(Before-and-after change data)

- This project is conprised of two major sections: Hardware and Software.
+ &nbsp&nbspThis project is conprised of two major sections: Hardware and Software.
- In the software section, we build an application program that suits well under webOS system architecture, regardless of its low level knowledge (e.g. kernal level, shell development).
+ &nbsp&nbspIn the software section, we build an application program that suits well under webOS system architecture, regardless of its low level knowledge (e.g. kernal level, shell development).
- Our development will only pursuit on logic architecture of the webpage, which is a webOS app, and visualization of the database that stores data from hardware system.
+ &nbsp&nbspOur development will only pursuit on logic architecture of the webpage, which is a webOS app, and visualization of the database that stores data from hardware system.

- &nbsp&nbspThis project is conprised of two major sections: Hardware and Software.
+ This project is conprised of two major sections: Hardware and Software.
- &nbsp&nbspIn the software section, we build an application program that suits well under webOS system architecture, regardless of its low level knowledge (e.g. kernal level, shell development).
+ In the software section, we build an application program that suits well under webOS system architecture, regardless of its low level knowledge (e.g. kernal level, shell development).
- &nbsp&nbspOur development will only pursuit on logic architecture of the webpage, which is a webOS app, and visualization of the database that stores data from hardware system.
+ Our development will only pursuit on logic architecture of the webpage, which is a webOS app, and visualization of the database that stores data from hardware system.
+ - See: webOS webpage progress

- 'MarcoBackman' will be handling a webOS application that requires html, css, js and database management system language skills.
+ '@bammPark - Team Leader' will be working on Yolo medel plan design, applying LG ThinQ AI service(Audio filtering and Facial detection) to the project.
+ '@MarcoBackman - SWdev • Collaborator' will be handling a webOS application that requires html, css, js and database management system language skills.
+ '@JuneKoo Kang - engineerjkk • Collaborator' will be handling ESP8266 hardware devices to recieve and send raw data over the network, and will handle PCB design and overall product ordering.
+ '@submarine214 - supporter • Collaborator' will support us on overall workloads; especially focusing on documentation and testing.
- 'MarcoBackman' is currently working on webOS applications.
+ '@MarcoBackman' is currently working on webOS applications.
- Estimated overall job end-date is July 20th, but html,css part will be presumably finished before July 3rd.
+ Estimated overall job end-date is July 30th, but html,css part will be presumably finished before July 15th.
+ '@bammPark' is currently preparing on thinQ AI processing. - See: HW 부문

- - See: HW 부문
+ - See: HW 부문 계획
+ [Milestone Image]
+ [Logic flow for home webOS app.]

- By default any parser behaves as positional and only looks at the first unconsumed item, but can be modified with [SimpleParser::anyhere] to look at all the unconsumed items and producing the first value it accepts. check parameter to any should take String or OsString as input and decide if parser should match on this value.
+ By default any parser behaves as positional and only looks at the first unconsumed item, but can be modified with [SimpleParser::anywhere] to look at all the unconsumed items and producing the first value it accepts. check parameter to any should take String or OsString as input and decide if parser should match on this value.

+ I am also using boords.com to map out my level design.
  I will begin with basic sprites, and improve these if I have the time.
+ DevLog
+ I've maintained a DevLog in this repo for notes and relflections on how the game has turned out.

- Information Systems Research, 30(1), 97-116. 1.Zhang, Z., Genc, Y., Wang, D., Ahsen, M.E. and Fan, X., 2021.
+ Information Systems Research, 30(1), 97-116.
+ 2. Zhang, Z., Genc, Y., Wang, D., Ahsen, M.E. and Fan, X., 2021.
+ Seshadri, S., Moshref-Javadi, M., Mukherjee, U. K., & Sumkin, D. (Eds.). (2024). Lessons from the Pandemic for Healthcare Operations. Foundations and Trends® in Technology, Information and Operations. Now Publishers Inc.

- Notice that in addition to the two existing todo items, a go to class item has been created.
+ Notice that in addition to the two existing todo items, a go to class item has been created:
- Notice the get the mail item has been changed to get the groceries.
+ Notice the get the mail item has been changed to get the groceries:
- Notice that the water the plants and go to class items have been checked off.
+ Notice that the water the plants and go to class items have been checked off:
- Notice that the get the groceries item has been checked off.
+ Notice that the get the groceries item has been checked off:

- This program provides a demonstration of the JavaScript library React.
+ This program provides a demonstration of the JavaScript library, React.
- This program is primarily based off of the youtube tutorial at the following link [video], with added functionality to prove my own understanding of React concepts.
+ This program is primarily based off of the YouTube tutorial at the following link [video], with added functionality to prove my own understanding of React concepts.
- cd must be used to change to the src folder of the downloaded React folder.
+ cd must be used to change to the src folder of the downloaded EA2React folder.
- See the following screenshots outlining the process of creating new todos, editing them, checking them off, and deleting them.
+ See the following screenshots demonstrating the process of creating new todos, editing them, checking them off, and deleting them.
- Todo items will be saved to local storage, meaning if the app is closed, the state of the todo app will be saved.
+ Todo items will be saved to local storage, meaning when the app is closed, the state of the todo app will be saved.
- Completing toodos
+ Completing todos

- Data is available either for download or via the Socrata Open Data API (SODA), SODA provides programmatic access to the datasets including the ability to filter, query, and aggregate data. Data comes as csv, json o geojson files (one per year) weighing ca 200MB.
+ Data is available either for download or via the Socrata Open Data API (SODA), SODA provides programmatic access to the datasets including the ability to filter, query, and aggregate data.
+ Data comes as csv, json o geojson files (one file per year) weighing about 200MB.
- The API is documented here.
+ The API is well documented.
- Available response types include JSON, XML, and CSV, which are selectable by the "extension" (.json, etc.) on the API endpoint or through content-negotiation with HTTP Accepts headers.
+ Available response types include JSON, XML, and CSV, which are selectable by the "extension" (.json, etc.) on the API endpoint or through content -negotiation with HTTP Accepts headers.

About this exercise »
Could you retype every record above exactly as written?

Answer for the task »
- This project is conprised of two major sections: Hardware and Software.
+ &nbsp&nbspThis project is conprised of two major sections: Hardware and Software.
- In the software section, we build an application program that suits well under webOS system architecture, regardless of its low level knowledge (e.g. kernal level, shell development).
+ &nbsp&nbspIn the software section, we build an application program that suits well under webOS system architecture, regardless of its low level knowledge (e.g. kernal level, shell development).
- Our development will only pursuit on logic architecture of the webpage, which is a webOS app, and visualization of the database that stores data from hardware system.
+ &nbsp&nbspOur development will only pursuit on logic architecture of the webpage, which is a webOS app, and visualization of the database that stores data from hardware system.

- &nbsp&nbspThis project is conprised of two major sections: Hardware and Software.
+ This project is conprised of two major sections: Hardware and Software.
- &nbsp&nbspIn the software section, we build an application program that suits well under webOS system architecture, regardless of its low level knowledge (e.g. kernal level, shell development).
+ In the software section, we build an application program that suits well under webOS system architecture, regardless of its low level knowledge (e.g. kernal level, shell development).
- &nbsp&nbspOur development will only pursuit on logic architecture of the webpage, which is a webOS app, and visualization of the database that stores data from hardware system.
+ Our development will only pursuit on logic architecture of the webpage, which is a webOS app, and visualization of the database that stores data from hardware system.
+ - See: webOS webpage progress

- 'MarcoBackman' will be handling a webOS application that requires html, css, js and database management system language skills.
+ '@bammPark - Team Leader' will be working on Yolo medel plan design, applying LG ThinQ AI service(Audio filtering and Facial detection) to the project.
+ '@MarcoBackman - SWdev • Collaborator' will be handling a webOS application that requires html, css, js and database management system language skills.
+ '@JuneKoo Kang - engineerjkk • Collaborator' will be handling ESP8266 hardware devices to recieve and send raw data over the network, and will handle PCB design and overall product ordering.
+ '@submarine214 - supporter • Collaborator' will support us on overall workloads; especially focusing on documentation and testing.
- 'MarcoBackman' is currently working on webOS applications.
+ '@MarcoBackman' is currently working on webOS applications.
- Estimated overall job end-date is July 20th, but html,css part will be presumably finished before July 3rd.
+ Estimated overall job end-date is July 30th, but html,css part will be presumably finished before July 15th.
+ '@bammPark' is currently preparing on thinQ AI processing. - See: HW 부문

- - See: HW 부문
+ - See: HW 부문 계획
+ [Milestone Image]
+ [Logic flow for home webOS app.]

- By default any parser behaves as positional and only looks at the first unconsumed item, but can be modified with [SimpleParser::anyhere] to look at all the unconsumed items and producing the first value it accepts. check parameter to any should take String or OsString as input and decide if parser should match on this value.
+ By default any parser behaves as positional and only looks at the first unconsumed item, but can be modified with [SimpleParser::anywhere] to look at all the unconsumed items and producing the first value it accepts. check parameter to any should take String or OsString as input and decide if parser should match on this value.

+ I am also using boords.com to map out my level design.
  I will begin with basic sprites, and improve these if I have the time.
+ DevLog
+ I've maintained a DevLog in this repo for notes and relflections on how the game has turned out.

- Information Systems Research, 30(1), 97-116. 1.Zhang, Z., Genc, Y., Wang, D., Ahsen, M.E. and Fan, X., 2021.
+ Information Systems Research, 30(1), 97-116.
+ 2. Zhang, Z., Genc, Y., Wang, D., Ahsen, M.E. and Fan, X., 2021.
+ Seshadri, S., Moshref-Javadi, M., Mukherjee, U. K., & Sumkin, D. (Eds.). (2024). Lessons from the Pandemic for Healthcare Operations. Foundations and Trends® in Technology, Information and Operations. Now Publishers Inc.

- Notice that in addition to the two existing todo items, a go to class item has been created.
+ Notice that in addition to the two existing todo items, a go to class item has been created:
- Notice the get the mail item has been changed to get the groceries.
+ Notice the get the mail item has been changed to get the groceries:
- Notice that the water the plants and go to class items have been checked off.
+ Notice that the water the plants and go to class items have been checked off:
- Notice that the get the groceries item has been checked off.
+ Notice that the get the groceries item has been checked off:

- This program provides a demonstration of the JavaScript library React.
+ This program provides a demonstration of the JavaScript library, React.
- This program is primarily based off of the youtube tutorial at the following link [video], with added functionality to prove my own understanding of React concepts.
+ This program is primarily based off of the YouTube tutorial at the following link [video], with added functionality to prove my own understanding of React concepts.
- cd must be used to change to the src folder of the downloaded React folder.
+ cd must be used to change to the src folder of the downloaded EA2React folder.
- See the following screenshots outlining the process of creating new todos, editing them, checking them off, and deleting them.
+ See the following screenshots demonstrating the process of creating new todos, editing them, checking them off, and deleting them.
- Todo items will be saved to local storage, meaning if the app is closed, the state of the todo app will be saved.
+ Todo items will be saved to local storage, meaning when the app is closed, the state of the todo app will be saved.
- Completing toodos
+ Completing todos

- Data is available either for download or via the Socrata Open Data API (SODA), SODA provides programmatic access to the datasets including the ability to filter, query, and aggregate data. Data comes as csv, json o geojson files (one per year) weighing ca 200MB.
+ Data is available either for download or via the Socrata Open Data API (SODA), SODA provides programmatic access to the datasets including the ability to filter, query, and aggregate data.
+ Data comes as csv, json o geojson files (one file per year) weighing about 200MB.
- The API is documented here.
+ The API is well documented.
- Available response types include JSON, XML, and CSV, which are selectable by the "extension" (.json, etc.) on the API endpoint or through content-negotiation with HTTP Accepts headers.
+ Available response types include JSON, XML, and CSV, which are selectable by the "extension" (.json, etc.) on the API endpoint or through content -negotiation with HTTP Accepts headers.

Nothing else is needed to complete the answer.